Wow. I’m just a few days from being halfway through this silence experiment.
To be completely honest, when it began I saw it almost as a cross that I needed to bear. I had likened it to a punishment that I had to endure after years of not listening to my soul. This was my atonement – how I would once and for all clear any karmic debt between the two of us and get back in my soul’s good graces again. So I reluctantly accepted my fate much like a bratty child who was being chastised would: with my metaphorical arms crossed over my chest – firmly planted in my “I’m going to do this because I said I would, but I’m certainly not going to like it” stance. I was prepared to go through the motions and just get it over with already, but I certainly wasn’t going to enjoy it.
And now, after just six months, I (thankfully) see this entire experiment as something completely different. I am no longer kicking and screaming my way through it. I am no longer longing for it to end. I am no longer angry at my soul for asking me to do this. I am no longer angry at myself for getting to a place where something so drastic was necessary. I no longer see this entire year as a punishment for bad past behaviors and habits. I now see all of it as the most beautiful gift that I’ve ever been given and that I’ve ever given myself.
This shift certainly didn’t happen overnight. It’s actually been quite a journey to get here. But there’s something about being silent for months on end that will take you underneath all of the bullshit that keeps you from connecting with your truth – all of the beliefs and doubts and barriers that you (for whatever reason) assigned utmost importance to will start to unravel and dissolve. And what you’re left with is the truth – your truth. You’re left looking at yourself in the mirror of your life with absolutely nothing standing between you and you. And you can choose to either keep your eyes closed and refuse to look within or open your eyes and discover what’s always been there waiting for you to see.

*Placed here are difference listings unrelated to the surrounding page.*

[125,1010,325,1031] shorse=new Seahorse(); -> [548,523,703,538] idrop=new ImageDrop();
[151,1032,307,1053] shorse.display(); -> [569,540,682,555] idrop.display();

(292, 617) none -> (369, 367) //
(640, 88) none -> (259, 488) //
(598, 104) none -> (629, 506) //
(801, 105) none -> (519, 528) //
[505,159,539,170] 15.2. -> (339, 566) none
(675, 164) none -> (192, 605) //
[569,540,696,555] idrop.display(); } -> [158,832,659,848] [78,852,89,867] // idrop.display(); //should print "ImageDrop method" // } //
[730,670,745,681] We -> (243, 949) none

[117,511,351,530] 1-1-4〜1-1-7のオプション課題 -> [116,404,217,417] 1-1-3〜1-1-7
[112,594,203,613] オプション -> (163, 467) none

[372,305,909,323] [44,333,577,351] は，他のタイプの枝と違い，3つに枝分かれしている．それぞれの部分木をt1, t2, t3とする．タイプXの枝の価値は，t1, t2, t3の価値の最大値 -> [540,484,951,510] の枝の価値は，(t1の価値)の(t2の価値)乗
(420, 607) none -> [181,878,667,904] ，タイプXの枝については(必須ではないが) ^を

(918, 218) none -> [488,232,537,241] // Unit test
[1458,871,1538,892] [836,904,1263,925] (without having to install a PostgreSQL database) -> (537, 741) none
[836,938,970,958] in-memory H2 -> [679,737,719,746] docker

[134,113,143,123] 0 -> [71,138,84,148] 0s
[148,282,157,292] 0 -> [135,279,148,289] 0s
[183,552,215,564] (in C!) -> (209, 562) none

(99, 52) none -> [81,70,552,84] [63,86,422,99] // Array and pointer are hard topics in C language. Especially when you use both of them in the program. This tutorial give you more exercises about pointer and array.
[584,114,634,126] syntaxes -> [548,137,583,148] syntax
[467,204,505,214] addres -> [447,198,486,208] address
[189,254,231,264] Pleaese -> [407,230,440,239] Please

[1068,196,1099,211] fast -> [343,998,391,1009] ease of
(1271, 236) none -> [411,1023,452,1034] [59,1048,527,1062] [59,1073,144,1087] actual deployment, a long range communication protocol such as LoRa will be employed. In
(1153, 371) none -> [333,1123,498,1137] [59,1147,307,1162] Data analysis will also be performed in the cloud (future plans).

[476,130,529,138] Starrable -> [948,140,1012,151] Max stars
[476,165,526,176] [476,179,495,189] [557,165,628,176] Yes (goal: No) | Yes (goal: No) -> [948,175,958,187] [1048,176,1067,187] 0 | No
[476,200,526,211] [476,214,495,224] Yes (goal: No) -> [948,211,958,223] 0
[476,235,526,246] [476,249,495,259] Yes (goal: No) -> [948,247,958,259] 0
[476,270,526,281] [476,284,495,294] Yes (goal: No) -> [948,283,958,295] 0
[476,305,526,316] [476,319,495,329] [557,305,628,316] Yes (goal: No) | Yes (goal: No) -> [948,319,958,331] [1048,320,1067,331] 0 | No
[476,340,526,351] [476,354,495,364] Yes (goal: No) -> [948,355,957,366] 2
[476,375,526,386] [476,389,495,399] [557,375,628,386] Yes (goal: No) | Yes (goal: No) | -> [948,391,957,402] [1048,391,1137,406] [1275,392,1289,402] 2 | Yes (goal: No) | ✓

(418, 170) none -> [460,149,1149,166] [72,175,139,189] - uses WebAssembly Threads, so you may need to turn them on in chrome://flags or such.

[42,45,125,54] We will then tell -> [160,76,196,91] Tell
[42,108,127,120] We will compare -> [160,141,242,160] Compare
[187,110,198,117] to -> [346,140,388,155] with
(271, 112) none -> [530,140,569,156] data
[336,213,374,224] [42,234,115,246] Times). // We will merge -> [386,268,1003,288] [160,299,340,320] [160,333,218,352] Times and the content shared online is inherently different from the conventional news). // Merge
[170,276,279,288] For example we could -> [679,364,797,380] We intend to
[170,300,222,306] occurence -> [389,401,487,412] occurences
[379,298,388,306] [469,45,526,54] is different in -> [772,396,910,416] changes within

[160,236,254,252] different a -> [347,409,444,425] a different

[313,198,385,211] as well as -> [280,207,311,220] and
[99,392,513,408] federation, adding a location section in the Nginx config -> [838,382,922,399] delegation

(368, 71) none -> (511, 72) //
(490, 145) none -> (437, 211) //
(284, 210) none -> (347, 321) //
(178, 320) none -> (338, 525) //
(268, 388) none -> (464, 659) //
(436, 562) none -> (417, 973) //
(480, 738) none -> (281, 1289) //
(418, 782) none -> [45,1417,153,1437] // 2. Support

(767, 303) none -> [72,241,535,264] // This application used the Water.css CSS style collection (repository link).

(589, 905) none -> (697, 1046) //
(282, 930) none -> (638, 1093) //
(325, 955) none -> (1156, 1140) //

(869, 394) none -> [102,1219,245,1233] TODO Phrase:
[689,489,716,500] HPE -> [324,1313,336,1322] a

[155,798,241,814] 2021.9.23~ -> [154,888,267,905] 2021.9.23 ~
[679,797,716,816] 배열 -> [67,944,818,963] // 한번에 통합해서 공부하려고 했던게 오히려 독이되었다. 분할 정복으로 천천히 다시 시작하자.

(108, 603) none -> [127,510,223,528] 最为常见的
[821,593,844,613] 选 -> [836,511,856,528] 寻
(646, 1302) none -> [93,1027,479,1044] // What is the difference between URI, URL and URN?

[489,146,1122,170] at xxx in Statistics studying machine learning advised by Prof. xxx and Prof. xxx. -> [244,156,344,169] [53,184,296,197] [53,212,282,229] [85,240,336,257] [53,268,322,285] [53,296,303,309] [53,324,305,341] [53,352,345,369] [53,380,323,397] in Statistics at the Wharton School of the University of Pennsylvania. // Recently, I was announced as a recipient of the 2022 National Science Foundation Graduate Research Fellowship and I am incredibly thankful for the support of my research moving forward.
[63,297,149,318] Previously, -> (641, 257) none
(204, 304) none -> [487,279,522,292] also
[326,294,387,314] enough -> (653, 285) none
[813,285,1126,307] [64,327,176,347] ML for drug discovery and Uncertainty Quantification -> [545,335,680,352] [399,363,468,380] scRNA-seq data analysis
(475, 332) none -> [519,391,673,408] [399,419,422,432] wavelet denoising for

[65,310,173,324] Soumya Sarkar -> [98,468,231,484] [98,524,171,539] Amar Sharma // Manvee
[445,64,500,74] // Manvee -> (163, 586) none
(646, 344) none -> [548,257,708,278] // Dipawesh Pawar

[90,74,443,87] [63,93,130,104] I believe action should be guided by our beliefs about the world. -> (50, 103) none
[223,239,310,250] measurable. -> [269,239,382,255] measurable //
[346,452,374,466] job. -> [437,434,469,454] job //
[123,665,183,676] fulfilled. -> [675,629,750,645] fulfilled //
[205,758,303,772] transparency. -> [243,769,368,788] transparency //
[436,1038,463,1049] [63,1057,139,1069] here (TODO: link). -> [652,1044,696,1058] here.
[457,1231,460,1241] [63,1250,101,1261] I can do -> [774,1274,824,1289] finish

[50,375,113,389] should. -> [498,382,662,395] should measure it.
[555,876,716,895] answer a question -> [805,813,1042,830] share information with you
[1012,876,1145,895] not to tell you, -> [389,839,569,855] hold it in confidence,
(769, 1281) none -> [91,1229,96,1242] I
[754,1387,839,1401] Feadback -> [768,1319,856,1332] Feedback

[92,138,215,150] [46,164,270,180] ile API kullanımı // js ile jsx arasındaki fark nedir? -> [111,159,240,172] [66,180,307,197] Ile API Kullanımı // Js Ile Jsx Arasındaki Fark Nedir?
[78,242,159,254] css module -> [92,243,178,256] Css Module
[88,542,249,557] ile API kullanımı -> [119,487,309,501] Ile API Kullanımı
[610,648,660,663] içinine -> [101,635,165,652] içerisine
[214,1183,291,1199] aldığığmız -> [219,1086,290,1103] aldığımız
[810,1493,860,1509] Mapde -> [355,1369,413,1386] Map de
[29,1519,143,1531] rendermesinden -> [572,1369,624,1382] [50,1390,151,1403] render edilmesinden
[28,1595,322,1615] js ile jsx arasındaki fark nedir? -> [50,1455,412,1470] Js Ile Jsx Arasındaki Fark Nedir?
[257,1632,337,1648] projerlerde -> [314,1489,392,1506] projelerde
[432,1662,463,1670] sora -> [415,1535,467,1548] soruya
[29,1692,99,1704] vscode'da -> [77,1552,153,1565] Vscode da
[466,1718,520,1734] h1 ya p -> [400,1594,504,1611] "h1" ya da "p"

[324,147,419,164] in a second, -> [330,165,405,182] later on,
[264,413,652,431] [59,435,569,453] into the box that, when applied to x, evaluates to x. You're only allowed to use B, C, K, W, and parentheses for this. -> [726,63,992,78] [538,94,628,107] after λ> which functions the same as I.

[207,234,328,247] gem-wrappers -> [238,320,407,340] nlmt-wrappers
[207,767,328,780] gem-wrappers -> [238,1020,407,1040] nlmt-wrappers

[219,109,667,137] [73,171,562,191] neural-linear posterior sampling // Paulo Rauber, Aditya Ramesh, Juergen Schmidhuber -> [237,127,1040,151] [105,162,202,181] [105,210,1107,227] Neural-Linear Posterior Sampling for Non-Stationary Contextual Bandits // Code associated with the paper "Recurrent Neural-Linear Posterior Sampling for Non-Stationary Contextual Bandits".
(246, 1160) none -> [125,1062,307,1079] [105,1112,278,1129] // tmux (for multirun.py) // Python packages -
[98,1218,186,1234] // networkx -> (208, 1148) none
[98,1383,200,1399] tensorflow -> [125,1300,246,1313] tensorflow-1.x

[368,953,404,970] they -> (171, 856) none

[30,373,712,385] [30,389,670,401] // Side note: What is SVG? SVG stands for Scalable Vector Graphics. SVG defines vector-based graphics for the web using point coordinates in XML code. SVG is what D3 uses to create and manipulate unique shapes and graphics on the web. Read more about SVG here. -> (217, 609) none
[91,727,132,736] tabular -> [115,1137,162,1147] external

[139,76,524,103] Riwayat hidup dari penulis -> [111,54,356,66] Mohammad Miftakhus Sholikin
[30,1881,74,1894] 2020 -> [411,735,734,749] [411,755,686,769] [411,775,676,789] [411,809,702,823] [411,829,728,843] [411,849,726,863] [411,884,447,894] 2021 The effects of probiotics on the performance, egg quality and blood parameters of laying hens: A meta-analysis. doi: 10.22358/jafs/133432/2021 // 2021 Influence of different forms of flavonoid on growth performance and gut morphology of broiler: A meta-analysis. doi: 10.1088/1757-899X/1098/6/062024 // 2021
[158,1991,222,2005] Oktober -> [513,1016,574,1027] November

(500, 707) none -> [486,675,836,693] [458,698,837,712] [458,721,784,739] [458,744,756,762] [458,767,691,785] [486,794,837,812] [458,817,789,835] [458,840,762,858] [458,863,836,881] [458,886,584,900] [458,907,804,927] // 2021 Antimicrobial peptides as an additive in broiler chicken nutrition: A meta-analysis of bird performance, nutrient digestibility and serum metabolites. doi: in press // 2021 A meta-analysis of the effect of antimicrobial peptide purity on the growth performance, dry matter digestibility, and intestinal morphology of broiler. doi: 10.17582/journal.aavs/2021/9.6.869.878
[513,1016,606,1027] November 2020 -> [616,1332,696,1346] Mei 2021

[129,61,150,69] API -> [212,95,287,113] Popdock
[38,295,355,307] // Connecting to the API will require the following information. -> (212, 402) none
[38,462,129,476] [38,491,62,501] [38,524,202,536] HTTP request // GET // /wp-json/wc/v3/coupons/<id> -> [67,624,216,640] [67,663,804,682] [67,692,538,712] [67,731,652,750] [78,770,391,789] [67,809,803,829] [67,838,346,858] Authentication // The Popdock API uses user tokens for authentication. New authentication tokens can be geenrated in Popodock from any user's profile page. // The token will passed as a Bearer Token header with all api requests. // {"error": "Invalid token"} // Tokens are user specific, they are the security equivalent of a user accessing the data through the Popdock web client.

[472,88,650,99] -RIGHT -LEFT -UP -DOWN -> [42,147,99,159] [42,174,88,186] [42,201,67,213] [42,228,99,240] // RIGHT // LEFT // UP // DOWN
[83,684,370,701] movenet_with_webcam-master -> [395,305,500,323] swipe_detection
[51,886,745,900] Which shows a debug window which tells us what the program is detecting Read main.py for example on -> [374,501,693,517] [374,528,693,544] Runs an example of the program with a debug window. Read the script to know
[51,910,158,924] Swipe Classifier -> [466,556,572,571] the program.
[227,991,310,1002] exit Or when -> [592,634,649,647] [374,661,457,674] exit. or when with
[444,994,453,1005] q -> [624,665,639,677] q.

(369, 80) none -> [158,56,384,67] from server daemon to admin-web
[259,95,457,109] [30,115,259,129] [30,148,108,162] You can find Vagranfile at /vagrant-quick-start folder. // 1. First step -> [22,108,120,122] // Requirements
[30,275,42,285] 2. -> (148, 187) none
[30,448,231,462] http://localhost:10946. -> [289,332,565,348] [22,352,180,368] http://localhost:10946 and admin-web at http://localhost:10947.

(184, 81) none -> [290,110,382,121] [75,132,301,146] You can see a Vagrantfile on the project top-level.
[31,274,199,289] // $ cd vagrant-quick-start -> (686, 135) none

After squeezing them shut for a long, long time, this experiment has helped me to open my eyes again – to see the world through a lens that is aligned with my soul and aligned with the universe (rather than the scratched-up and cloudy lens that I had been looking through before). Anger and resistance are being replaced by love and openness. For the first time in a very long time, I am experiencing extended moments of peace and happiness. And for the first time in a very long time, I fully expect this shift to continue and expand as I continue to embrace silence, stillness, and my own truth.
The person who began this experiment and the person I am now are no longer the same. I have reached the point of no return where I can’t go back to how I was before. I have experienced too much. I have learned too much.
Looking back years from now, I know that I will see this experiment as the catalyst that led me home. I can feel myself getting closer to that destination each day. I feel myself feeling stronger in my own being and stronger in my place in this world. And I can feel that I’m only just beginning – that this will be a lifetime of discovery and growth, which feels so exciting to me.
So no, this wasn’t a punishment. It was a gift – a gift from my soul to me. I gift that I now lovingly accept with endless gratitude.